# The Nightmare is ending....



## kaitlyn_b (Jun 9, 2010)

After 7 months with horrendous DR, I am finally better. I still struggle with anxiety but I am DR free! I just wanted to lend some support to you all to tell you I know what you’re going thru, please don’t give up. When you find the right mix, you will feel better. And I don’t mean just meds, I mean underlying medical conditions, vitamin deficiencies, meds, exercise, etc. don’t give up hope! I suffered greatly for 6 months with it and I am finally better. I also went to my doctor throughout all of this and found out I have hypothyroid disease and vitamin b12 deficiencies. Once I tackled these issues, I felt better! I got on a right mix of medication, exercise, treated the deficiencies and started treatment of my thyroid issues and I am better!

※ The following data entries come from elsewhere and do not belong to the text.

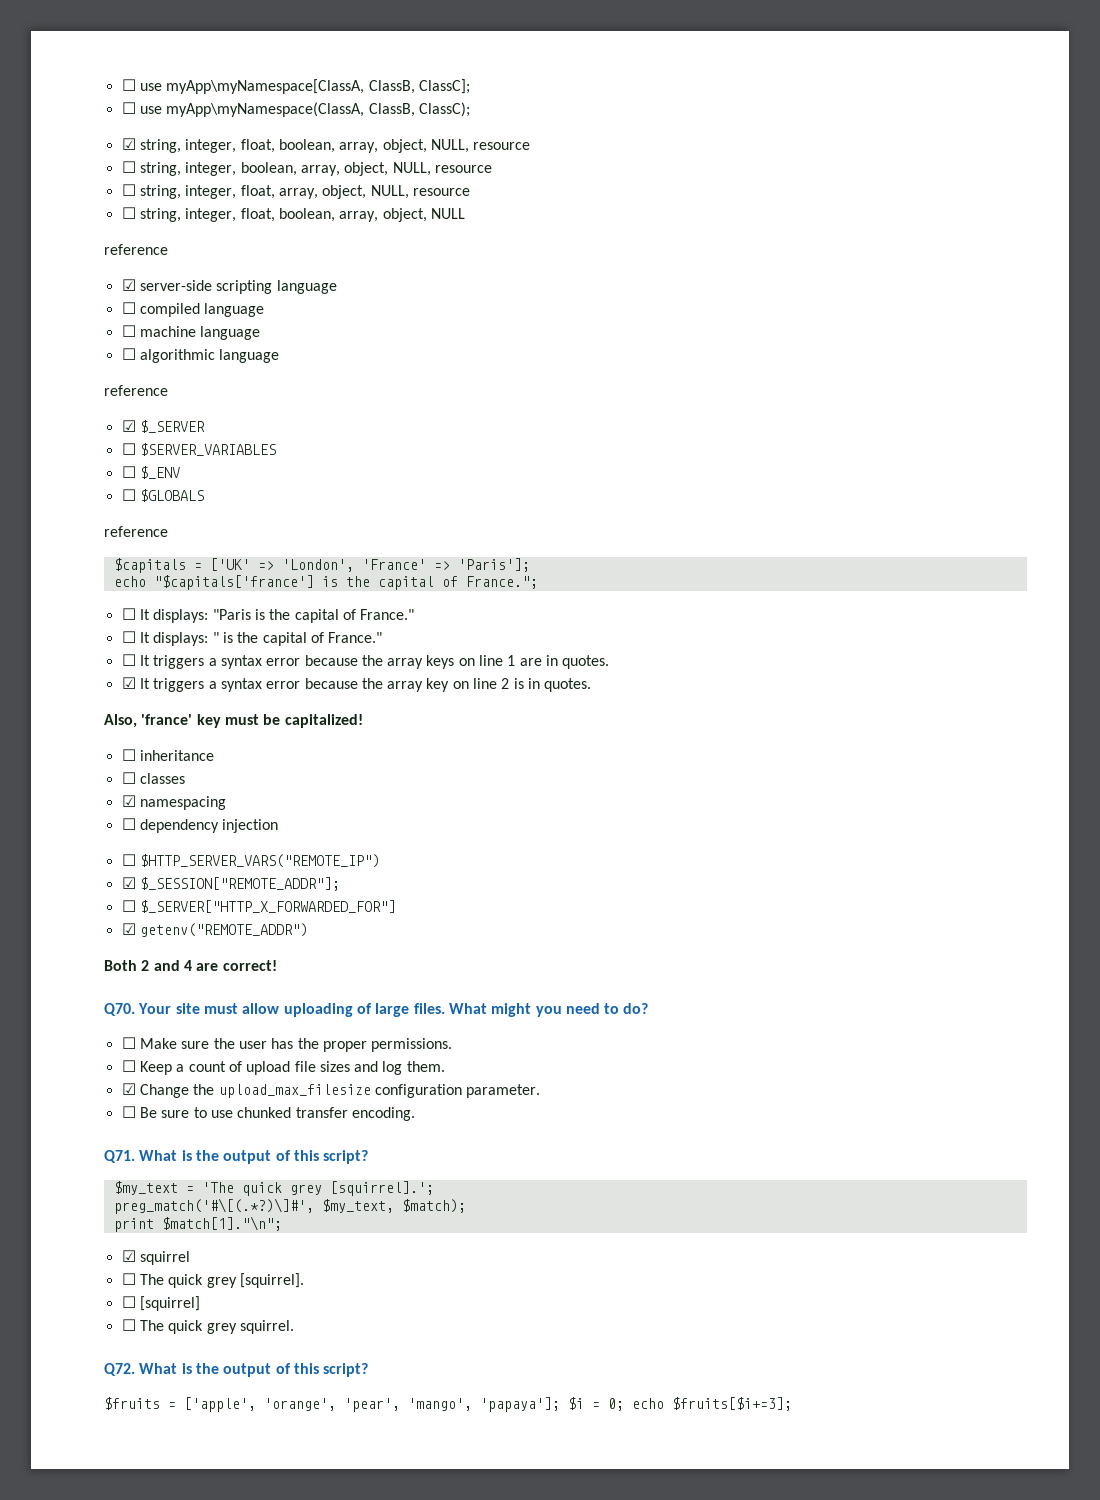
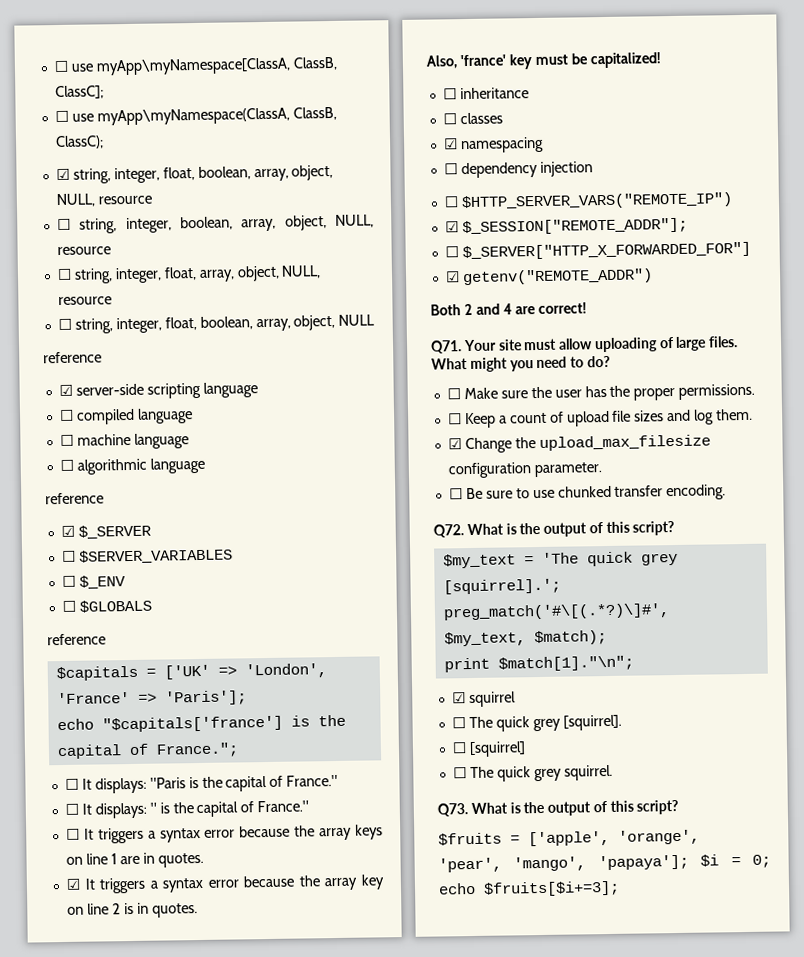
- Q70. Your site must allow uploading of large files.
+ Q71. Your site must allow uploading of large files.
- Q71. What is the output of this script?
+ Q72. What is the output of this script?
- Q72. What is the output of this script?
+ Q73. What is the output of this script?

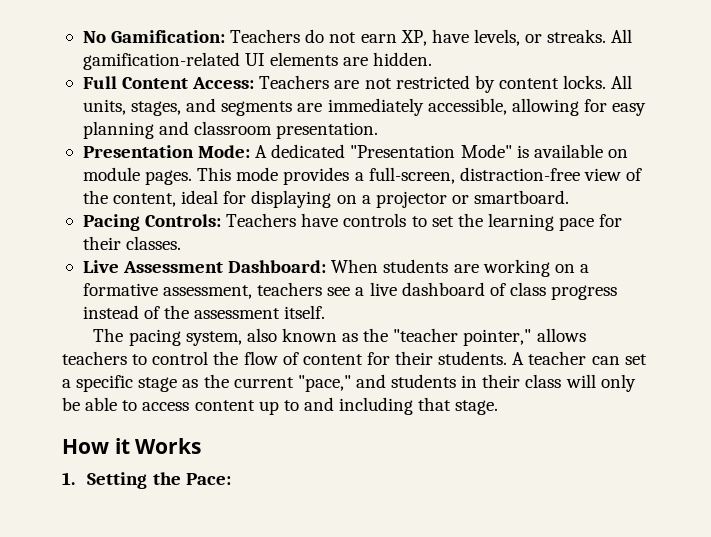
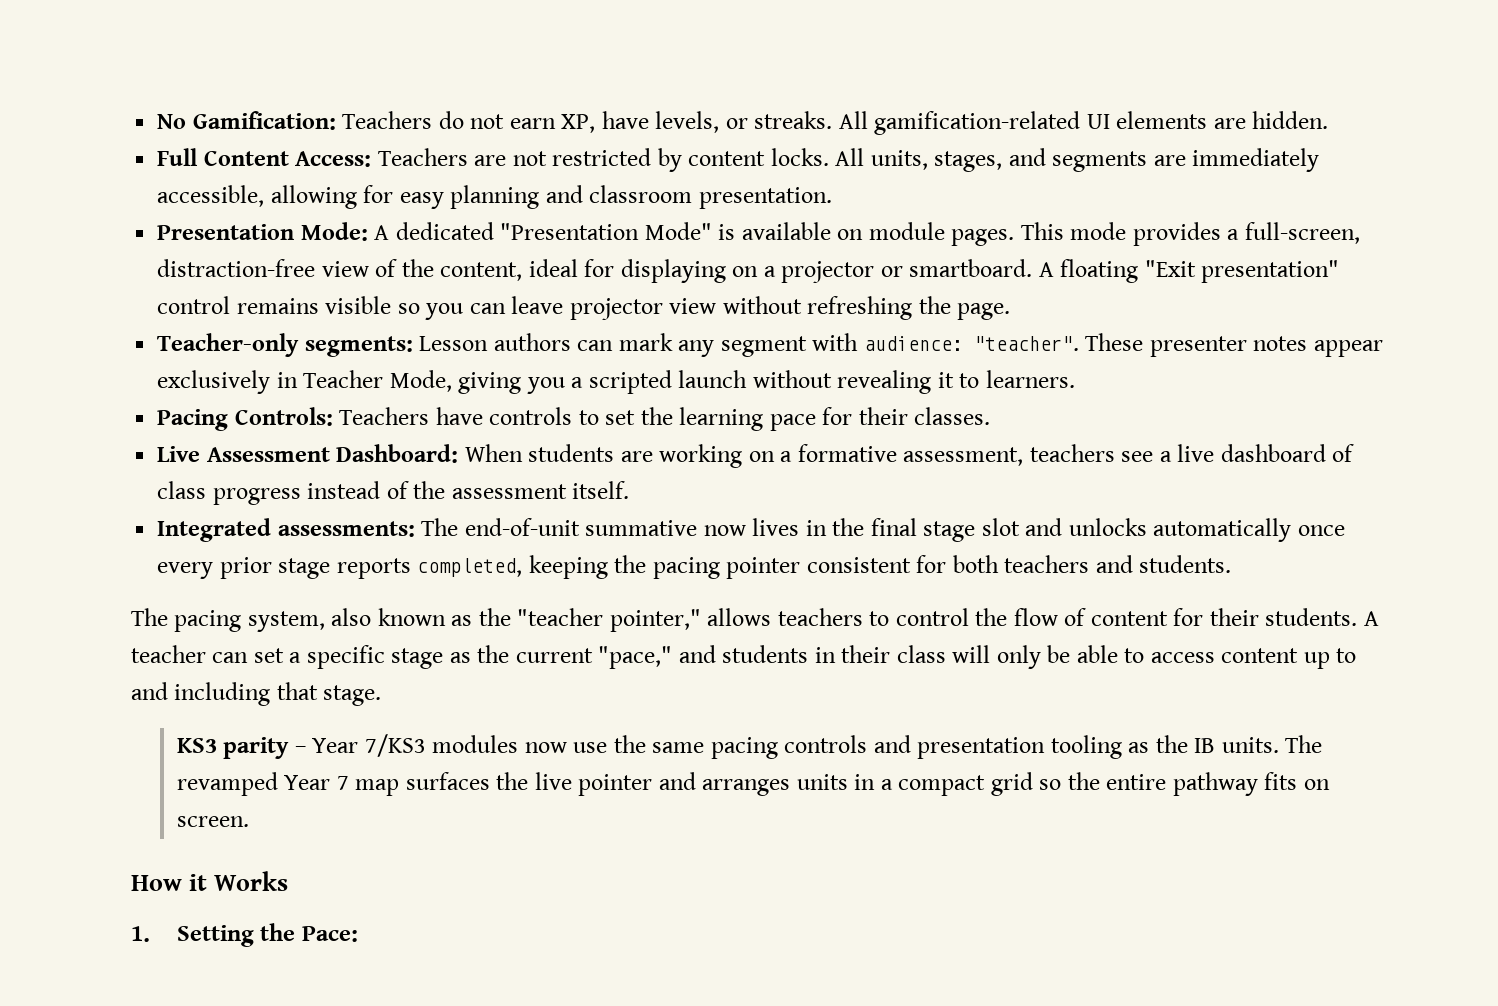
+ A floating "Exit presentation" control remains visible so you can leave projector view without refreshing the page.
+ Teacher-only segments: Lesson authors can mark any segment with audience: "teacher". These presenter notes appear exclusively in Teacher Mode, giving you a scripted launch without revealing it to learners.
+ Integrated assessments: The end-of-unit summative now lives in the final stage slot and unlocks automatically once every prior stage reports completed, keeping the pacing pointer consistent for both teachers and students.
+ KS3 parity – Year 7/KS3 modules now use the same pacing controls and presentation tooling as the IB units. The revamped Year 7 map surfaces the live pointer and arranges units in a compact grid so the entire pathway fits on screen.

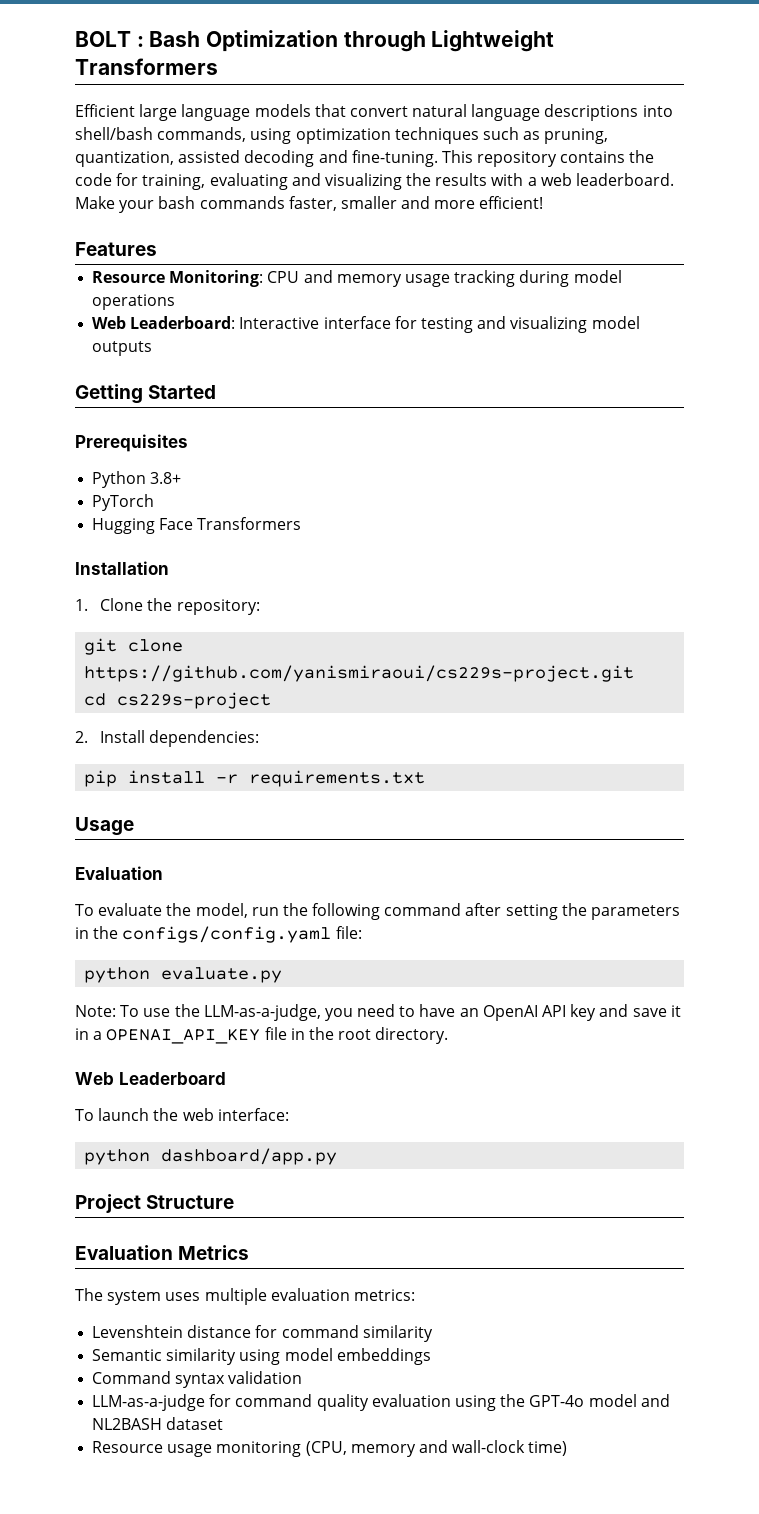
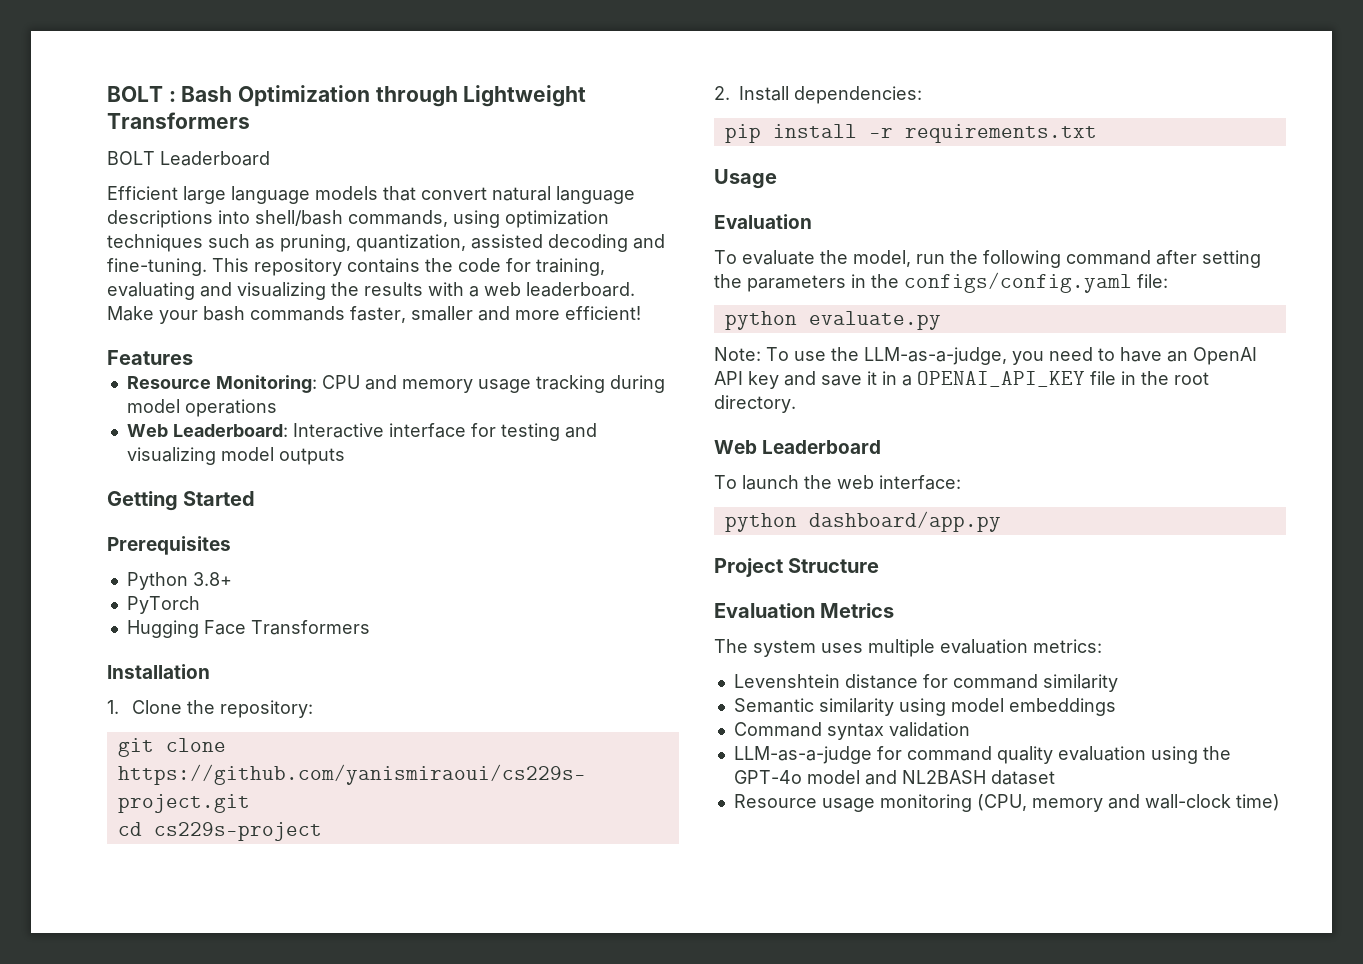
+ BOLT Leaderboard

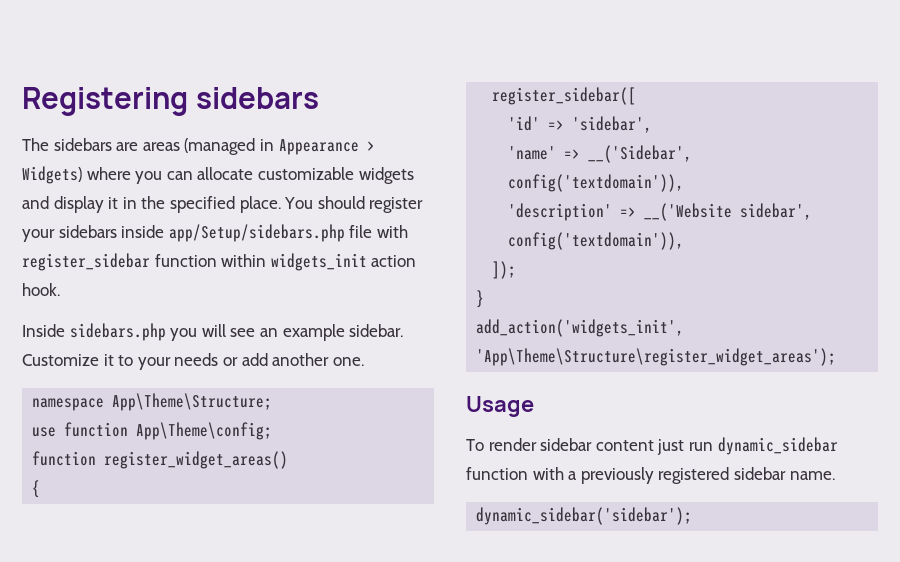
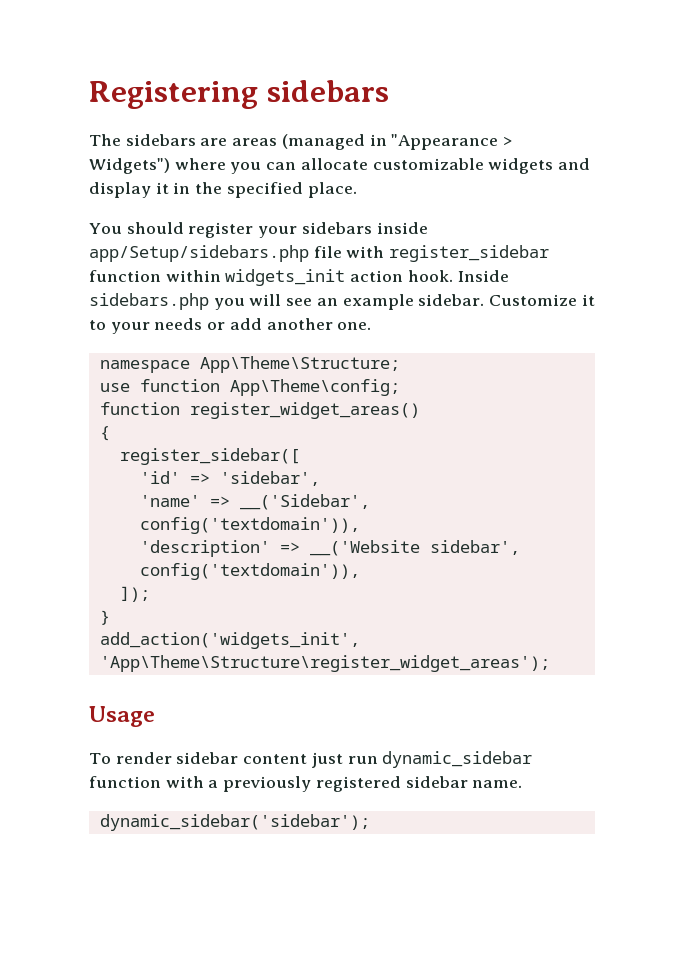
- The sidebars are areas (managed in Appearance > Widgets) where you can allocate customizable widgets and display it in the specified place. You should register your sidebars inside app/Setup/sidebars.php file with register_sidebar function within widgets_init action hook.
- Inside sidebars.php you will see an example sidebar.
+ The sidebars are areas (managed in "Appearance > Widgets") where you can allocate customizable widgets and display it in the specified place.
+ You should register your sidebars inside app/Setup/sidebars.php file with register_sidebar function within widgets_init action hook. Inside sidebars.php you will see an example sidebar.

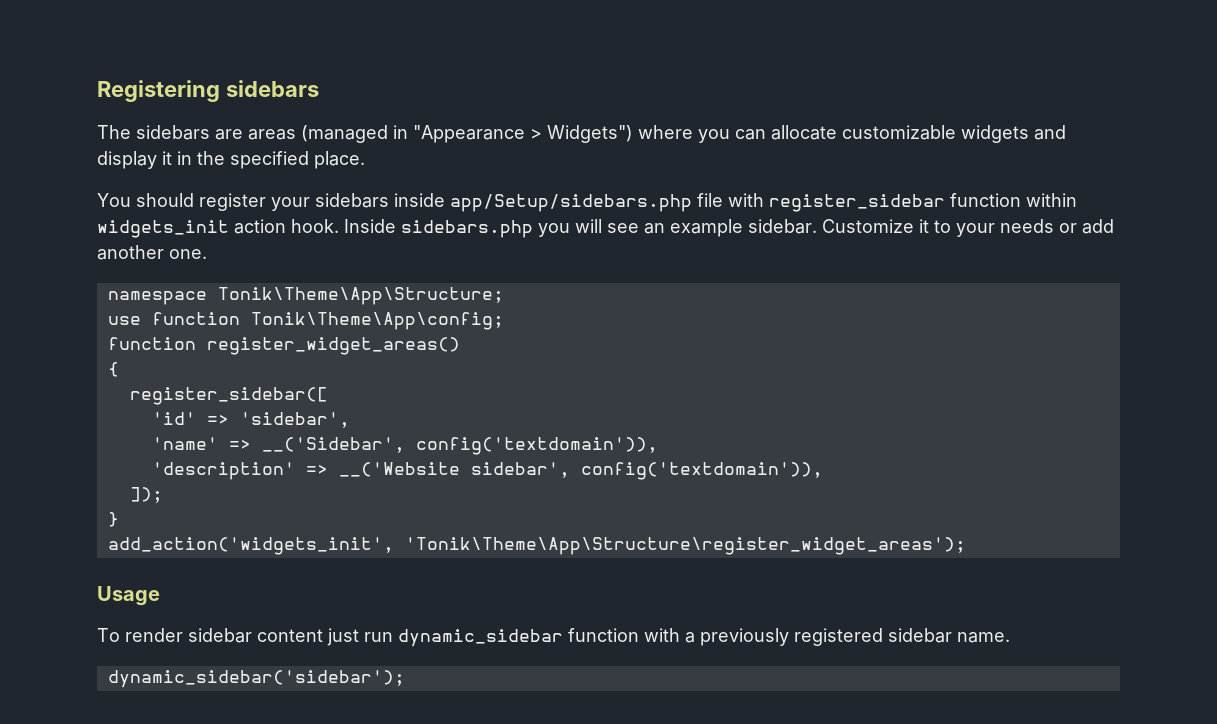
- namespace App\Theme\Structure;
+ namespace Tonik\Theme\App\Structure;
- use function App\Theme\config;
+ use function Tonik\Theme\App\config;
- add_action('widgets_init', 'App\Theme\Structure\register_widget_areas');
+ add_action('widgets_init', 'Tonik\Theme\App\Structure\register_widget_areas');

Please do not give up!


----------



## Nihil Dexter (Sep 9, 2010)

kaitlyn_b said:


> After 7 months with horrendous DR, I am finally better. I still struggle with anxiety but I am DR free! I just wanted to lend some support to you all to tell you I know what you're going thru, please don't give up. When you find the right mix, you will feel better. And I don't mean just meds, I mean underlying medical conditions, vitamin deficiencies, meds, exercise, etc. don't give up hope! I suffered greatly for 6 months with it and I am finally better. I also went to my doctor throughout all of this and found out I have hypothyroid disease and vitamin b12 deficiencies. Once I tackled these issues, I felt better! I got on a right mix of medication, exercise, treated the deficiencies and started treatment of my thyroid issues and I am better! Please do not give up!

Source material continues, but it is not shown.